At the moment, Spanish exporters seem to be opting for an adjustment via margins, which is why the good figures for foreign trade have managed to maintain these months. “But this is only sustainable for a certain time, since in the long run it jeopardizes the viability of the business,” experts warn.

At this point, they are confident that, at least for the time being, companies can comfortably weather the blow of energy costs to their profitability. But they insist that this situation cannot last indefinitely, without taking into account that wages could react as a second-round effect. “Hence the importance of closing the inflation gap as soon as possible,” warns Torres.

15,000 national companies with sales to Russia and Ukraine, pending the war

The outbreak of the war in Ukraine has aggravated the problems in the supply chain that had been going on for months.
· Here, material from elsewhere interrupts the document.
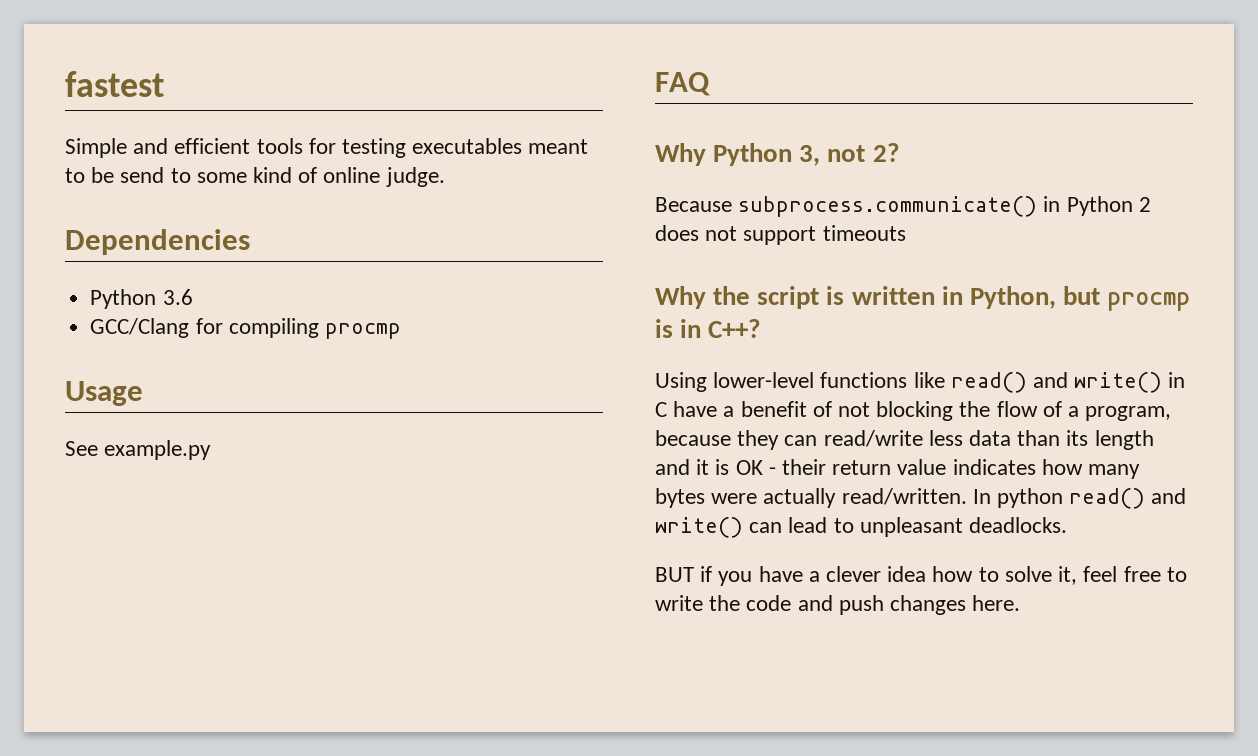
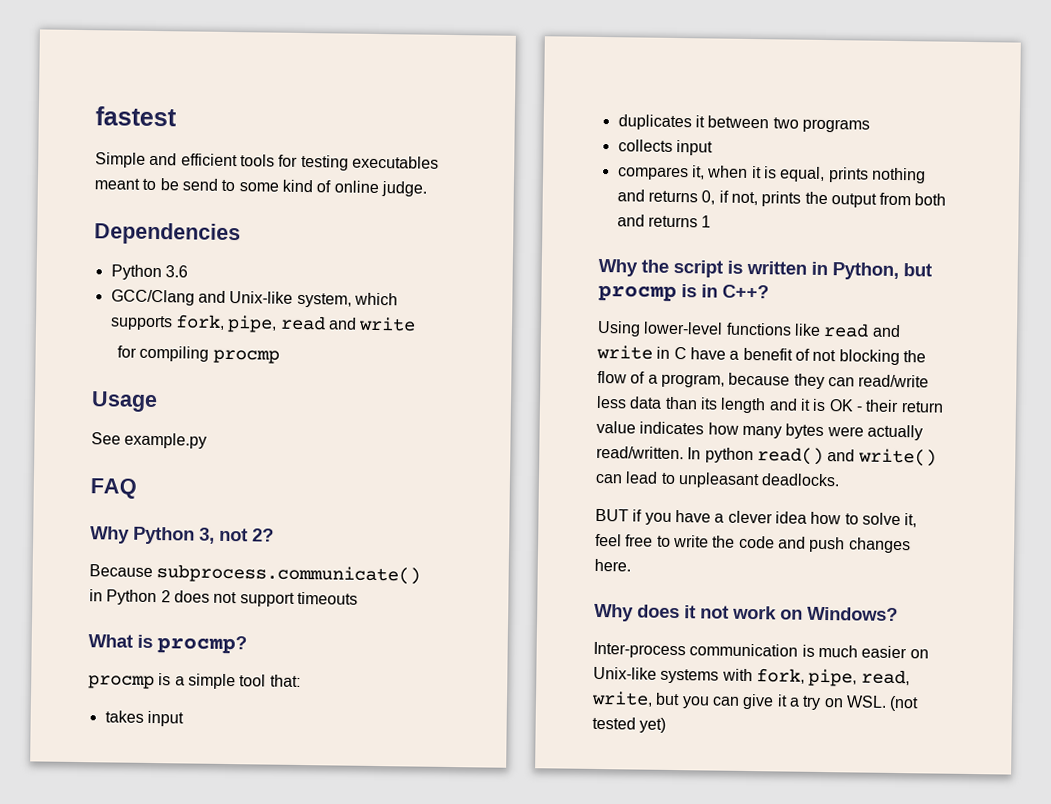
(190, 328) none -> [197,290,398,308] [109,314,417,333] and Unix-like system, which supports fork, pipe, read and write //
(906, 233) none -> [88,634,247,655] [88,673,301,690] [104,710,184,727] [617,114,870,133] [617,139,713,156] [617,165,926,184] [616,189,947,208] [616,214,712,228] // What is procmp? // procmp is a simple tool that: // takes input // duplicates it between two programs // collects input // compares it, when it is equal, prints nothing and returns 0, if not, prints the output from both and returns 1
[950,372,1163,393] read() and write() -> [823,323,901,338] [596,344,653,360] read and write
(1021, 603) none -> [594,603,898,622] [593,641,929,659] [593,666,910,687] [591,690,920,712] [592,716,667,733] // Why does it not work on Windows? // Inter-process communication is much easier on Unix-like systems with fork, pipe, read, write, but you can give it a try on WSL. (not tested yet)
However, Spanish companies are holding up well to the pull of the conflict by having limited exposure to Russia, a country on which strong sanctions have been applied that have caused the exit of large national companies based in the region.

According to data from the Exporters and Investors Club, more than 15,000 Spanish companies carry out operations in Ukraine, Russia and Belarus, with a volume of annual imports and exports with Russia and Ukraine of more than 10,000 million euros.

Data from the Ministry of Industry indicate that, if only foreign sales are taken into account, exports to Russia barely represent 0.7% of total merchandise exports. And 1.8% of imports.

In the case of Ukraine, the percentages are 0.2% and 0.5%, respectively. Despite this limited figure, the technicians of the Tax Authority (Airef) warn that “one of the channels through which the effects of the war flow is commercial.” And it is that although Spain’s direct exposure to the affected countries is relatively small, “a large part of the effects could come indirectly through the exposure to these economies of our main trading partners and, in particular, of Germany,” they insist. from the institution.

In a recent report, Airef carries out a theoretical exercise to calculate the impact linked to the disappearance of trade flows of goods and services with the Russian economy. And this would amount to 0.4 percentage points of Spain’s GDP, “practically half of what is estimated for Germany”, where the impact would be 0.8 points.

In this scenario, the experts indicate that we should be concerned about the economic blow that the conflict would entail for the Germans, as they are one of our main trading partners. Specifically, and according to Industry data from January 2022, Spanish exports to the EU are around 63.5% of the total, while 56.1% go to the euro zone. France is Spain’s main customer in the region, absorbing 15.7% of sales, while Germany is the second, with 10.3%.